Linda Cohn, ESPN’s longest-tenured anchor, retiring from network

by · The Seattle Times

Linda Cohn, who joined ESPN’s SportsCenter more than three decades ago, will retire from the network at the end of the month. She has anchored more editions of SportsCenter than anyone else in ESPN’s history.

Cohn, 66, is originally from New York. She joined ESPN in 1992, leaving KIRO where she was a weekend sports anchor and full-time reporter. She had a three-year stint in Seattle from 1989 to 1992, where she covered everything from high school sports to the Sonics.

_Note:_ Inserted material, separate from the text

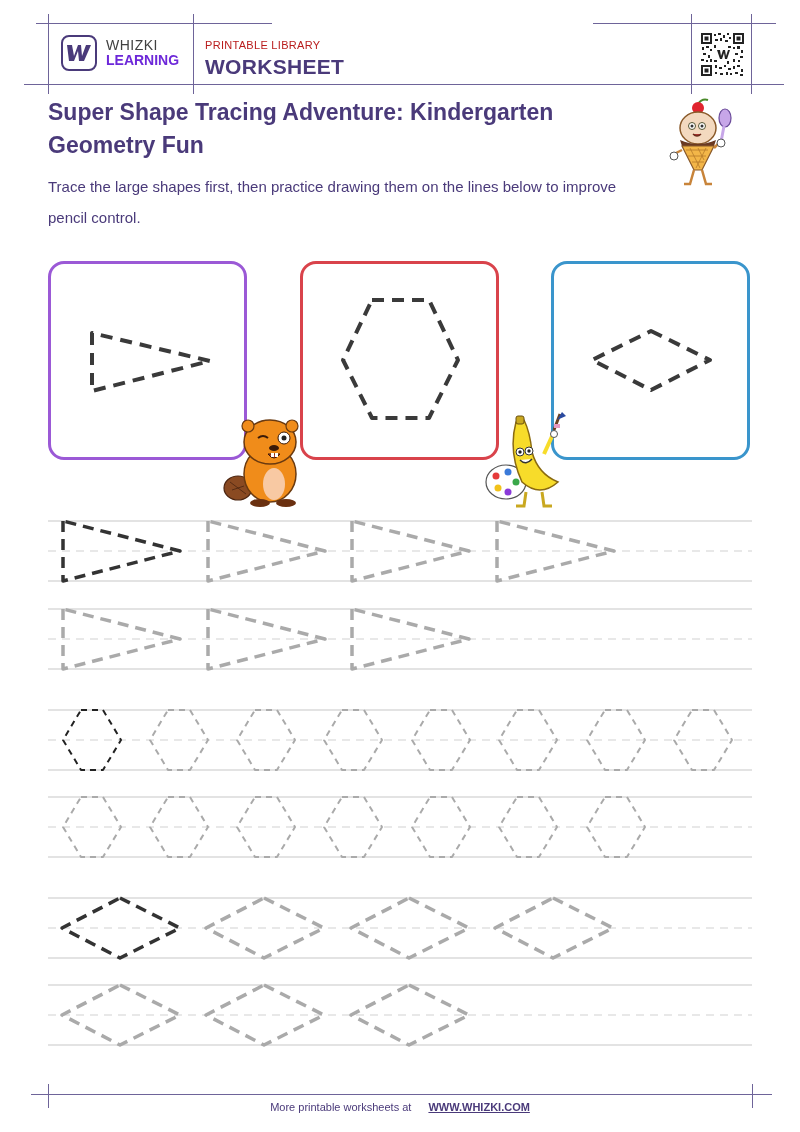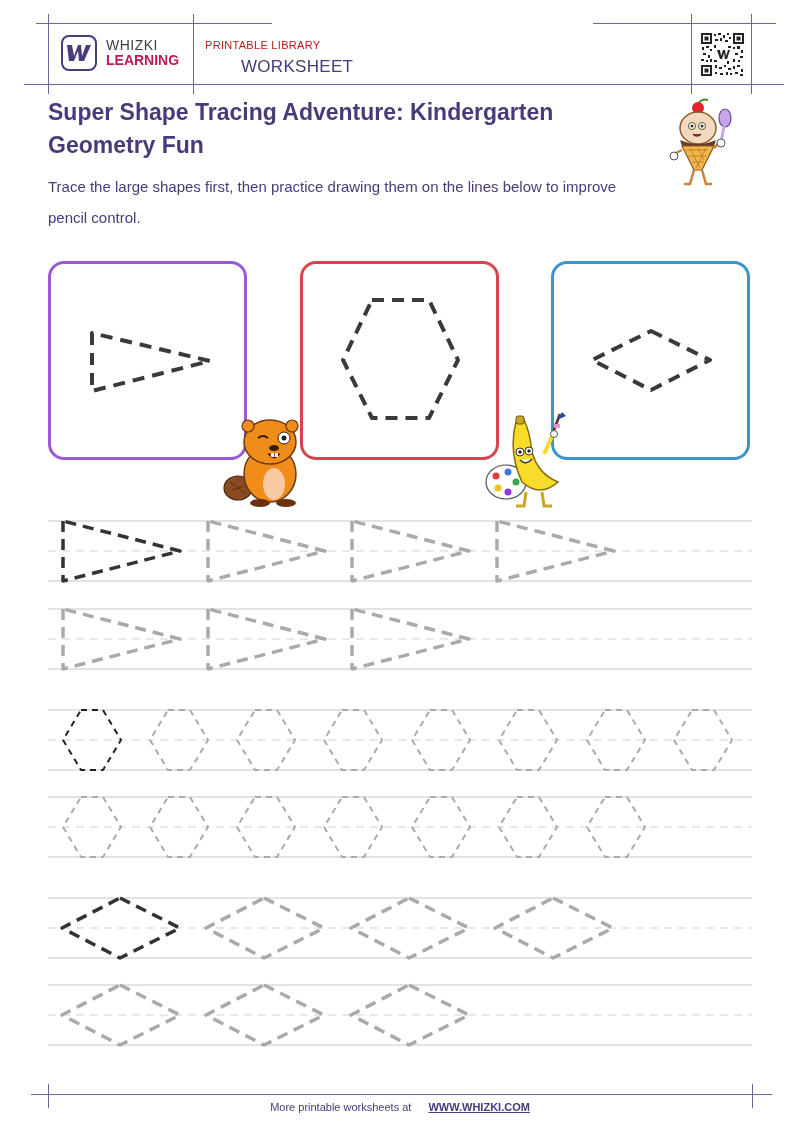"LEARNING" .logo-text .l2 { color: #be185d -> #6d28d9 }
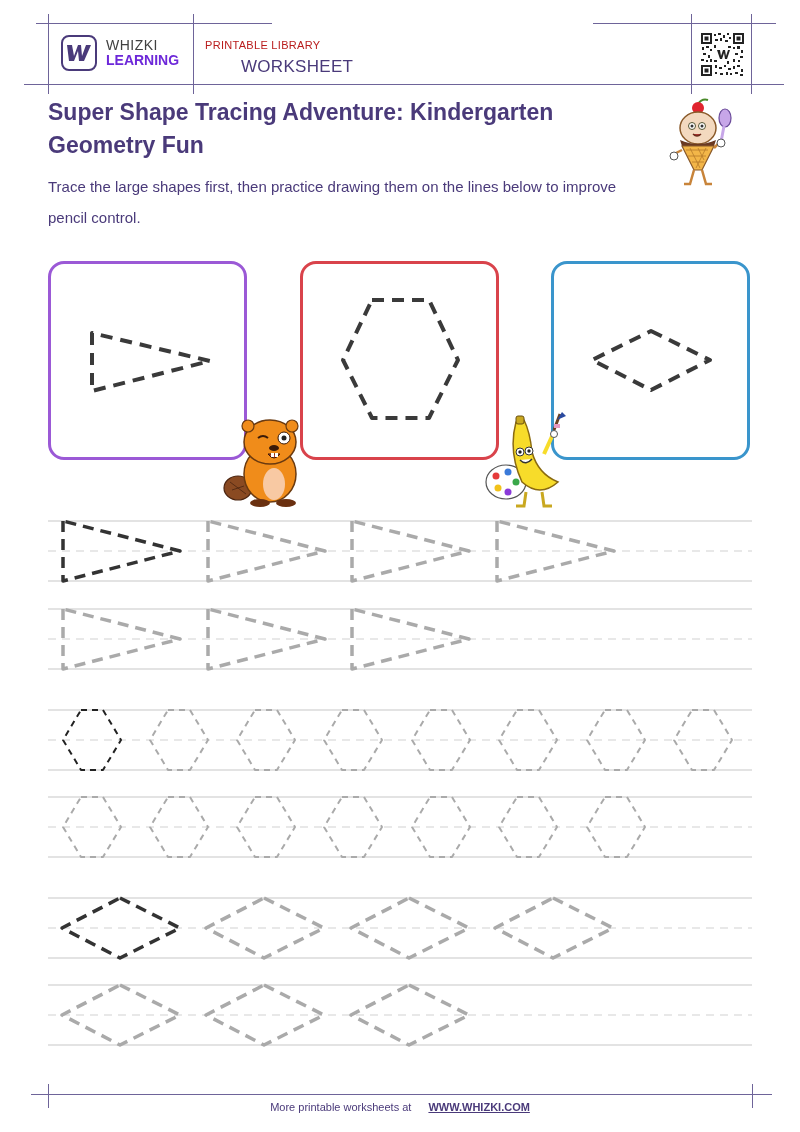"WORKSHEET" .lib-text .l2 { font-size: 17px -> 21px; font-weight: normal -> bold; margin-left: 36px -> none }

In 2024, she returned to join the Kraken Hockey Network for more than a dozen games while also maintaining her full-time status at ESPN.

“Seattle is still amazing to me,” Cohn told The Seattle Times in 2024. “I got to cover several Kraken games two years ago during their great run into the postseason, covered a couple playoff games as well. The people remembered me, and I just felt like it was home.”

Ultimately, Cohn’s appearance on the Kraken Hockey Network was a one-season gig. In December, a representative said it was possible she would do more work with the hockey network in the future.

Cohn’s final SportsCenter appearance will be during the 6 p.m., 10 p.m. and 11 p.m. editions of the program on June 26. A news release from the network described Cohn’s departure as “retiring from ESPN.”

She celebrated her 5,000th SportsCenter appearance in February of 2016, and ESPN estimated that she has anchored an additional 650 editions over the past decade. Cohn has been with the network for a total of 34 years.

“What I’m most proud of is that my career lasted long enough for me to see little girls grow up watching SportsCenter, enter this business, and succeed in it,” Cohn said in the ESPN press release announcing her departure. “If my journey helped make that path a little easier for them, then that’s the achievement I’ll cherish most.”

Cohn has won multiple Emmy Awards and was inducted into the National Sports Media Association Hall of Fame in 2017.